Tadle

Summary:

The approve function allows any external address to call it and approve a token address with unlimited spending rights. This function uses a low-level call to interact with the token contract, which can be exploited if the token address is malicious or not implemented correctly. The function does not perform adequate validation of the token address or the token contract’s behavior, leading to potential unauthorized access and misuse of tokens.

Vulnerability Details:

• Function:

  function approve(address tokenAddr) external {

  address tokenManager = tadleFactory.relatedContracts(

  RelatedContractLibraries.TOKEN_MANAGER

  );

  (bool success, ) = tokenAddr.call(

  abi.encodeWithSelector(

  APPROVE_SELECTOR,

  tokenManager,

  type(uint256).max

  )

  );

  ​

  if (!success) {

  revert ApproveFailed();

  }

  }

  The function uses call to invoke the approve method on the token contract specified by tokenAddr, granting unlimited allowance to tokenManager.
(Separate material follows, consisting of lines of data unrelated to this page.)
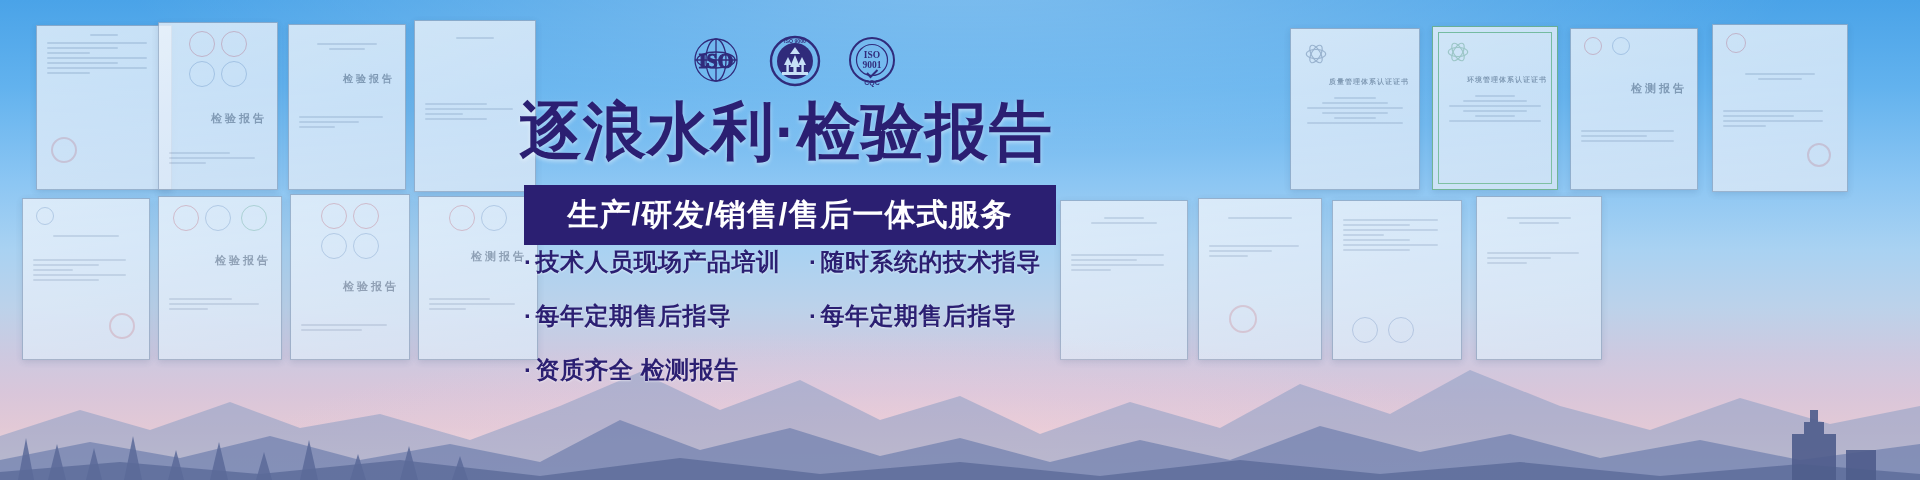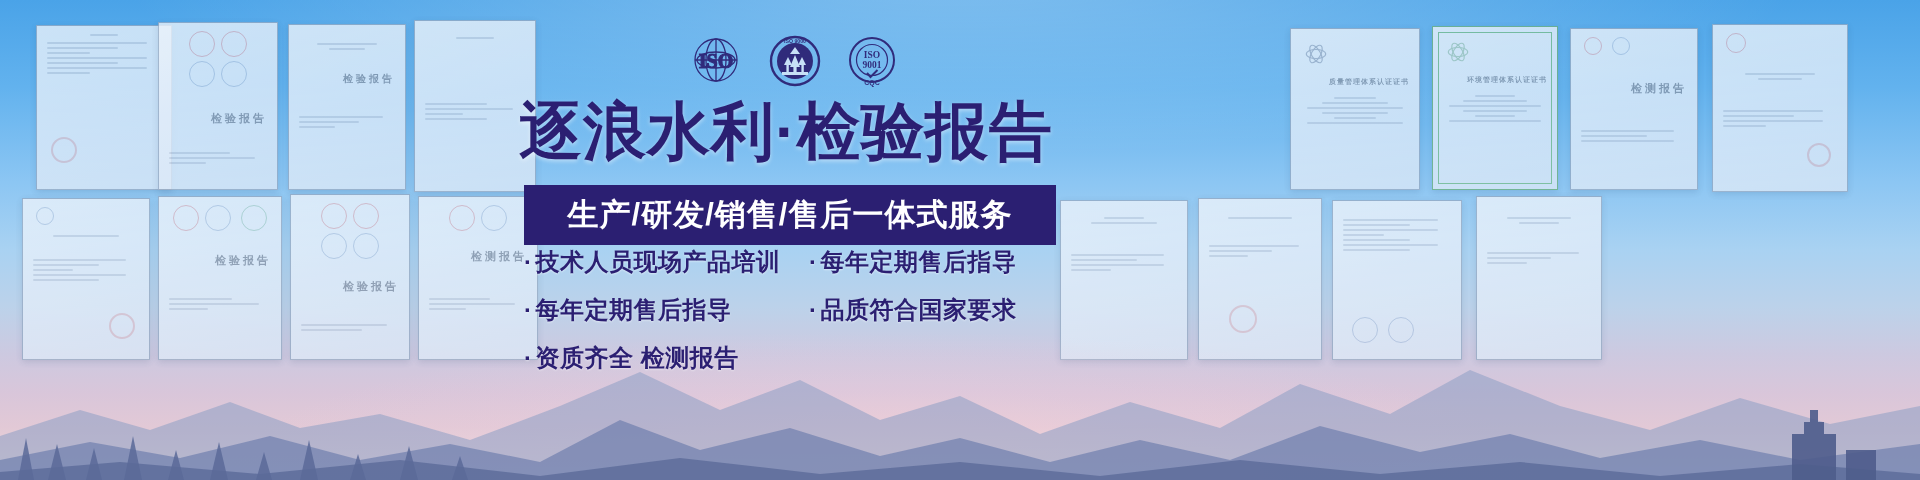"·技术人员现场产品培训" .bullets { row-gap: 16px -> 22px }
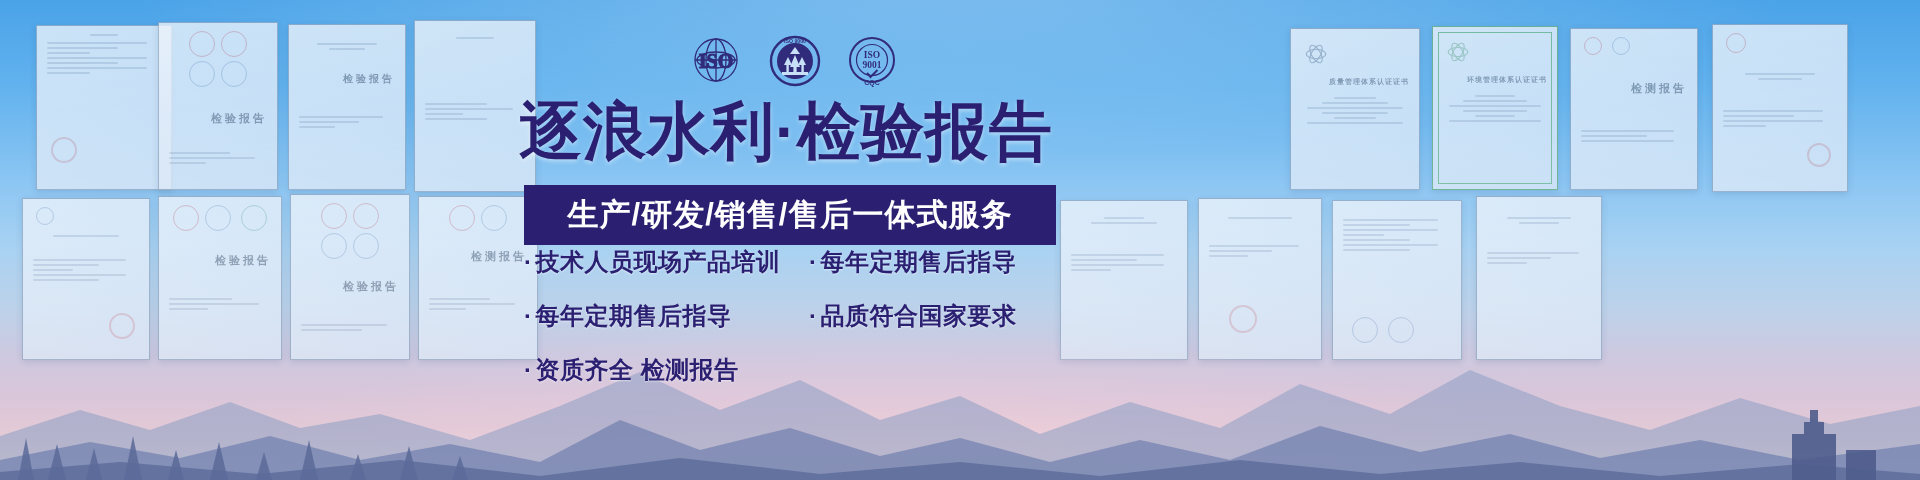"·随时系统的技术指导" div.bullet { html: none -> <div> <span>·</span><span>随时系统的技术指导</span> </div> }
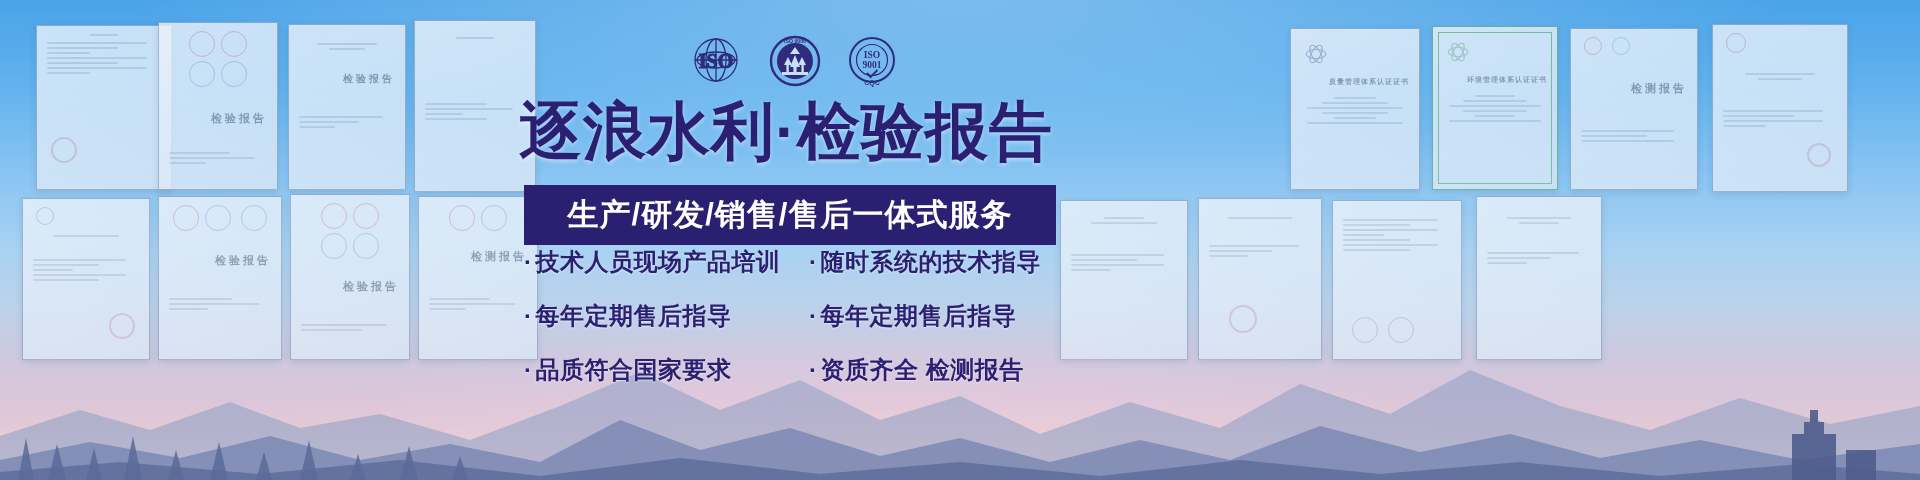"·品质符合国家要求" div.bullet { html: <div> <span>·</span><span>品质符合国家要求</span> </div> -> none }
The function is call by anyone and this method lacks checks to ensure that tokenAddr is a legitimate ERC20 token or not check zero and that it performs the approve function as expected.

Impact:

Allowing anyone to call the approve function without restrictions can lead to significant security risks, including unauthorized token approvals, potential misuse of tokens, and broader vulnerabilities in the system

Tools Used:

Manual review

Recommendations:

1. Token Address Validation:

   • Ensure that tokenAddr is not a zero address and verify that it conforms to ERC20 standards.

   • Implement a check to confirm that tokenAddr supports the approve function using a safer approach than low-level calls.

2. Access Control:

   • Restrict access to the approve function so that only authorized addresses or roles can perform the approval action.